On Wed, Aug 25, 2021 at 11:04 PM Ajin Cherian <itsajin@gmail.com> wrote:
>
> On Wed, Aug 25, 2021 at 11:17 PM Amit Kapila <amit.kapila16@gmail.com> wrote:
> >
> > On Wed, Aug 25, 2021 at 6:10 PM Masahiko Sawada <sawada.mshk@gmail.com> wrote:
> > >
> > > I did a quick check with the following tap test code:
> > >
> > > $node_publisher->poll_query_until('postgres',
> > > qq(
> > > select 1 != foo.column1 from (values(0), (1)) as foo;
> > > ));
> > >
> > > The query returns {t, f} but poll_query_until() never finished. The
> > > same is true when the query returns {f, t}.
> > >
>
> Yes, this is true, I also see the same behaviour.
>
> >
> > This means something different is going on in Ajin's setup. Ajin, can
> > you please share how did you confirm your findings about poll_query?
>
> Relooking at my logs, I think what happens is this:
>
> 1. First walsender 'a' is running.
> 2. Second walsender 'b' starts and attempts at acquiring the slot
> finds that the slot is active for pid a.
> 3. Now both walsenders are active, the query does not return.
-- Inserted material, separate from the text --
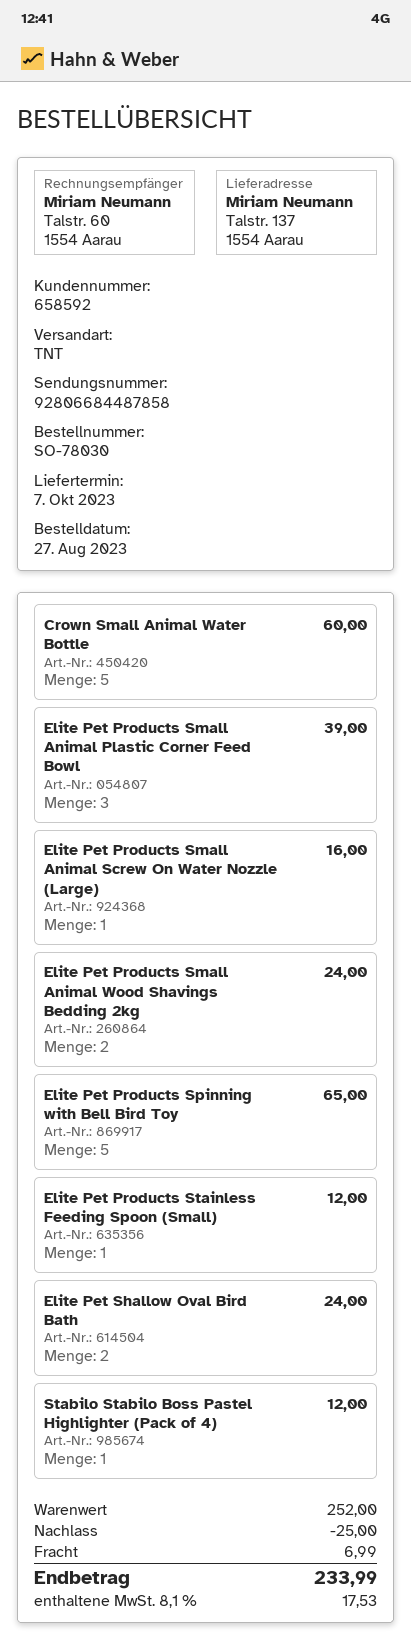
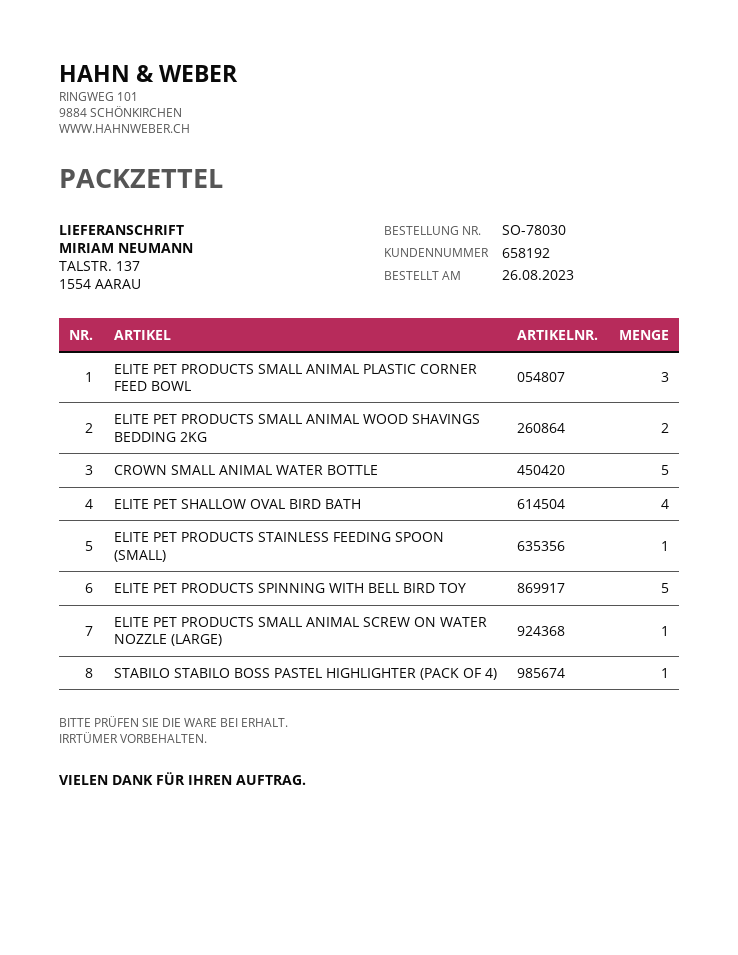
order date: 2023-08-27 -> 2023-08-26
customer number: 658592 -> 658192
Elite Pet Shallow Oval Bird Bath: 2 -> 4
> 4. First walsender 'a' times out and exits.
> 5. Now only the second walsender is active and the query returns OK
> because pid != a.
> 6. Second walsender exits with error.
> 7. Another query attempts to get the pid of the running walsender for
> tap_sub but returns null because both walsender exits.
> 8. This null return value results in the next query erroring out and
> the test failing.
So this is slightly different than what we can see in the topminnow
logs? According to the server logs, step #5 happened (at 18:44:38.016)
before step #4 happened (at 18:44:38.043).
>
> >Can you additionally check the value of 'state' from
> >pg_stat_replication for both the old and new walsender sessions?
>
> Yes, will try this and post a patch tomorrow.
Thanks. I guess the state of the new walsender should be "startup"
whereas the old one should be "streaming".
Regards,
--
Masahiko Sawada
EDB: https://www.enterprisedb.com/